__TASK DESCRIPTION__.
In the records that come next, find every line with "total". Return those lines.
┌─ RECORDS FOR THE EXERCISE
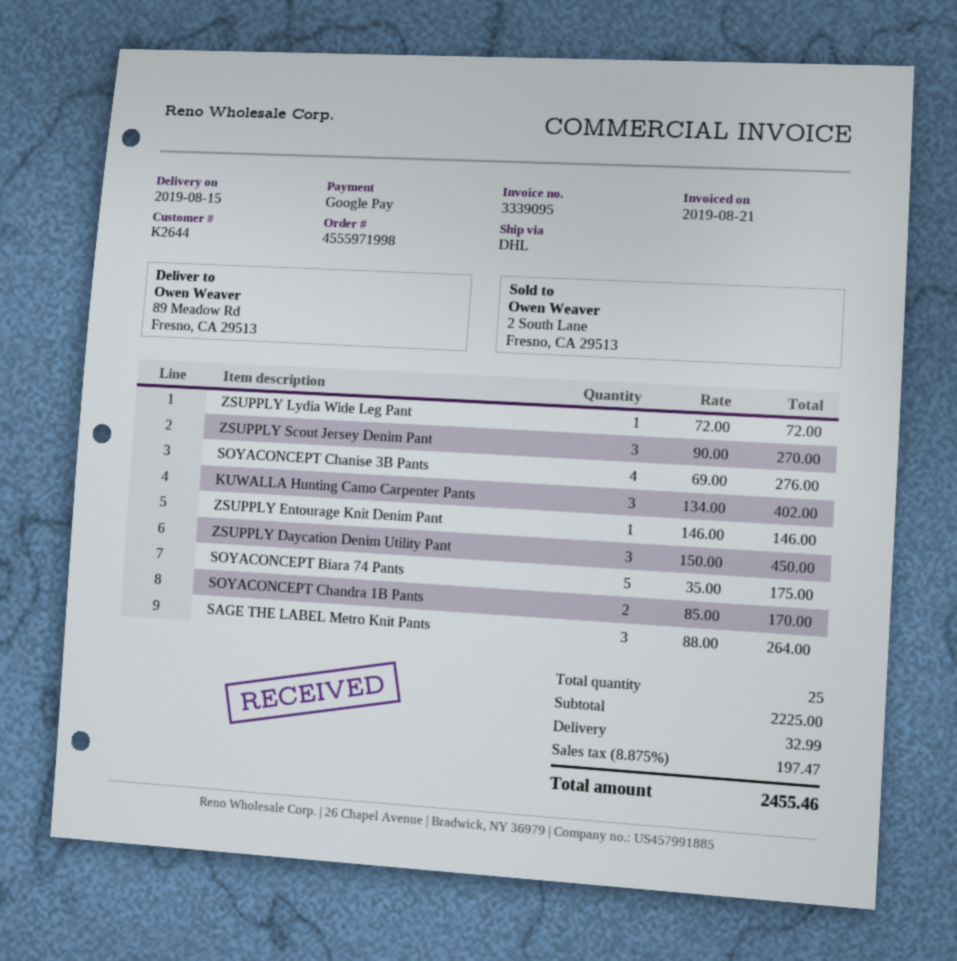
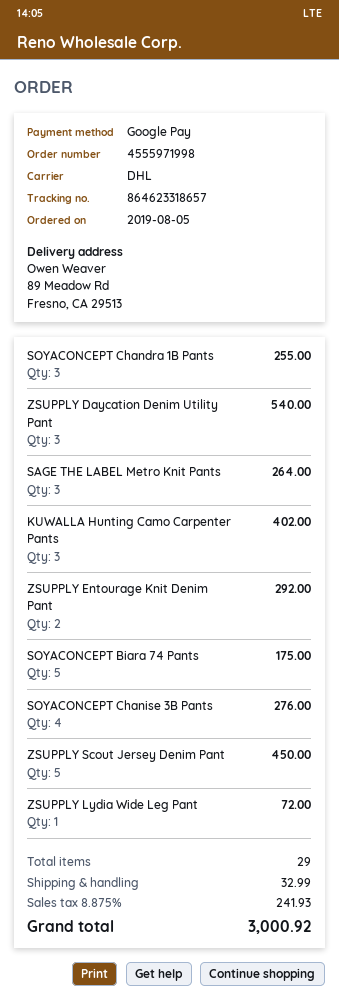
ZSUPPLY Scout Jersey Denim Pant: 3 for 270.00 -> 5 for 450.00
ZSUPPLY Entourage Knit Denim Pant: 1 for 146.00 -> 2 for 292.00
ZSUPPLY Daycation Denim Utility Pant: 3 for 450.00 -> 3 for 540.00
SOYACONCEPT Chandra 1B Pants: 2 for 170.00 -> 3 for 255.00
total quantity: 25 -> 29
tax: 8.875% = 197.47 -> 8.875% = 241.93
total: 2455.46 -> 3000.92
└─
__WORKED SOLUTION__.
total quantity: 25 -> 29
total: 2455.46 -> 3000.92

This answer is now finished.